16 febrero 2009

Los que le llamábamos Opo

El sábado, a primera hora de la mañana, se murió Opo, el coronel Adolfo Domínguez Sancho, mi querido abuelo. Una insuficiencia renal le había ido consumiendo poco. Tenía 89 años.

En alguna ocasión me he referido a mi abuelo en estas líneas. Su fallecimiento, no por esperado menos doloroso, es el punto final de una trayectoria ejemplar de cabo a rabo, desde el primer día de su vida hasta el último. De los muertos siempre se habla bien, pues se tiende a exagerar lo positivo y a marginar lo negativo. Pero en el caso de Opo eso no es un acto más de rutina, sino de justicia.
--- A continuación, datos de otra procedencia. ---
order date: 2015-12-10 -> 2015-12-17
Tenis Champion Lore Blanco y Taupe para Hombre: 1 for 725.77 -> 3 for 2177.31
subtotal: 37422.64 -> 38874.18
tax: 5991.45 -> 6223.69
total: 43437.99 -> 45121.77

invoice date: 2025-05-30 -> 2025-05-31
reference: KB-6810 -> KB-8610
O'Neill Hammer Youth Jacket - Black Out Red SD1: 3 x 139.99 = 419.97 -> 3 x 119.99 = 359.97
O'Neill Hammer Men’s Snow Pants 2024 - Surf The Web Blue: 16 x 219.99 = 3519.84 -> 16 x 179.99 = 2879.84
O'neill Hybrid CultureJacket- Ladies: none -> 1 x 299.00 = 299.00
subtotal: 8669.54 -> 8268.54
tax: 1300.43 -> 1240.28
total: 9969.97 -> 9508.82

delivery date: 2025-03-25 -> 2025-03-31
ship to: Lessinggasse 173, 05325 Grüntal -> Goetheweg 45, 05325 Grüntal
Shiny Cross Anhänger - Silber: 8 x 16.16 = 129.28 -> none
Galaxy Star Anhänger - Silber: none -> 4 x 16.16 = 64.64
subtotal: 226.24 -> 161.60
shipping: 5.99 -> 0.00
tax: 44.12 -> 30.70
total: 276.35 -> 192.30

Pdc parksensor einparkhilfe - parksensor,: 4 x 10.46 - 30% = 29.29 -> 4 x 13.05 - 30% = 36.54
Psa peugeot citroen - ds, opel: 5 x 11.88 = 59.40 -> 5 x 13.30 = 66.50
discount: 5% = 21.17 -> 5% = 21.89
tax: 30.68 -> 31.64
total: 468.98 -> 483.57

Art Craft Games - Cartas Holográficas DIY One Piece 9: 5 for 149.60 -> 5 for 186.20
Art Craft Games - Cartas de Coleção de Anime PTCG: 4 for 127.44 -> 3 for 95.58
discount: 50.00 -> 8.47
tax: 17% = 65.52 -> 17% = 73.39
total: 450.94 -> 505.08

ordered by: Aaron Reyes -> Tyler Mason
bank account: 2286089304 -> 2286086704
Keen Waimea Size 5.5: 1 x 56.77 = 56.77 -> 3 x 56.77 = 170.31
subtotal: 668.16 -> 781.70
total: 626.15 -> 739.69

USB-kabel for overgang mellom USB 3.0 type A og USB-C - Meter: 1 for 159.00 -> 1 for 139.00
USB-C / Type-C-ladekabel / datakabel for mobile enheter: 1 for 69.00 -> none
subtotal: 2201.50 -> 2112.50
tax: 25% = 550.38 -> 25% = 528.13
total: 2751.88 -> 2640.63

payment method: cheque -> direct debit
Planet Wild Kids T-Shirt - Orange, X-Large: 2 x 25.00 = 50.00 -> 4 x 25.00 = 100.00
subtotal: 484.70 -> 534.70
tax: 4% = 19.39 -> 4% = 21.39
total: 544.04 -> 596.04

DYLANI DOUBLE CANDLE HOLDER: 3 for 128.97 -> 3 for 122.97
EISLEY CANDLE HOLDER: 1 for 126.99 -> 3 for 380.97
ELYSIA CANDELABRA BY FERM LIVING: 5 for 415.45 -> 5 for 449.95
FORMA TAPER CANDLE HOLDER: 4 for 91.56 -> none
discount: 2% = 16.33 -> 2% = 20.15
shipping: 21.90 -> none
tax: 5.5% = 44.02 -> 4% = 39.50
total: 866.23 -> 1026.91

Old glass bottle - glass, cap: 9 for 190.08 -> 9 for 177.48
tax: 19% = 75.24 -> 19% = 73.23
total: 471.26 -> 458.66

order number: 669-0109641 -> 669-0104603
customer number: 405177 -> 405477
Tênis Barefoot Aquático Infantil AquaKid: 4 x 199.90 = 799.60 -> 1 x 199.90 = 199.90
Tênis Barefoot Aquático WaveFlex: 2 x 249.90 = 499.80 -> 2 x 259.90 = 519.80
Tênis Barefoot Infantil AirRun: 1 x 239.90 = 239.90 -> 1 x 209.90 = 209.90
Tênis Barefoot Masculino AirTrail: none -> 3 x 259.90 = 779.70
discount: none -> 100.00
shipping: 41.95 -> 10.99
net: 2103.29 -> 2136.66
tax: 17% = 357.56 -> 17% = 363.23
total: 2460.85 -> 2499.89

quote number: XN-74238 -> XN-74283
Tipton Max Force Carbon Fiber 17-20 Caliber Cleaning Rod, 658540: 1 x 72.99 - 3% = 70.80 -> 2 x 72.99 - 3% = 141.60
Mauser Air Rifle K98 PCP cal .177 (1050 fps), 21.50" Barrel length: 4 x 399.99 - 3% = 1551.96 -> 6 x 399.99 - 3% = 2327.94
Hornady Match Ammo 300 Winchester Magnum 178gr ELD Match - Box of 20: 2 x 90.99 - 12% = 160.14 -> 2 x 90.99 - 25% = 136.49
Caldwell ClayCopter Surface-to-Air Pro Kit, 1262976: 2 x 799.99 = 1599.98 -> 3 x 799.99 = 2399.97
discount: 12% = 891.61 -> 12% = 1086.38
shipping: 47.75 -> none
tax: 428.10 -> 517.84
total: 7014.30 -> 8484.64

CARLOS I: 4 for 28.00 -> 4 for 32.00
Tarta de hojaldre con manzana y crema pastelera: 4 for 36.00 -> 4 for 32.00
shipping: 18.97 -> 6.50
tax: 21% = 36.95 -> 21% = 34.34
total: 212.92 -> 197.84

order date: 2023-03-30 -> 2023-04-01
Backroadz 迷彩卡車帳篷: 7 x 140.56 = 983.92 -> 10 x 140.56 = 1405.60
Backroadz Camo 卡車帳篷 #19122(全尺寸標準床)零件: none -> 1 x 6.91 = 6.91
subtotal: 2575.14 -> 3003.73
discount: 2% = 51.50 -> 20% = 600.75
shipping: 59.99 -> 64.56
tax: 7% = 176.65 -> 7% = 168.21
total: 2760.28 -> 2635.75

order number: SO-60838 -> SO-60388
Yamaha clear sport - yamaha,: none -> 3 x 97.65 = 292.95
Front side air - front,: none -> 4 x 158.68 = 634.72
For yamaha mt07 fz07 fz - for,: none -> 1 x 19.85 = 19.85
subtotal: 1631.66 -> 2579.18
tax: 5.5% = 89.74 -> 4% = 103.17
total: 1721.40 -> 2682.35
Resulta imposible encontrar a una persona que no se refiriera a mi abuelo con cariño, admiración o devoción.

Su vida estuvo marcada por su incorporación voluntaria al Alzamiento del 18 de julio de 1936. Con 17 años, después de ver como a su madre le tiraron piedras por ir a misa, decidió jugarse la vida en el frente de batalla en defensa de unos valores, que se resumen en lo que había estipulado para su ataúd: a la derecha del crucifijo, el brazalete con la bandera nacional de ex-combatientes; a la izquierda, la estrella de Alférez Provisional; abajo, la medalla de la Virgen del Pilar.

Pero más allá de ese acontecimiento, lo que convierte en ejemplar su vida, fue la manera en que se comportó con las personas que a lo largo de tanto tiempo le rodearon. Como marido, padre y abuelo, es difícil imaginar a alguien más paciente, recto, honrado y bondadoso. No se puede explicar con palabras el amor que profesaba a mi abuela Pili, su permanente fuente de inspiración, como dejó escrito. Por sus hijos se sacrificó hasta el extremo. Y a los nietos, aunque no aprendimos gran cosa, nos lo enseñó todo.

Ya estás en el cielo. Misión cumplida. Nunca te olvidaré, nunca te olvidaremos. Descansa en paz.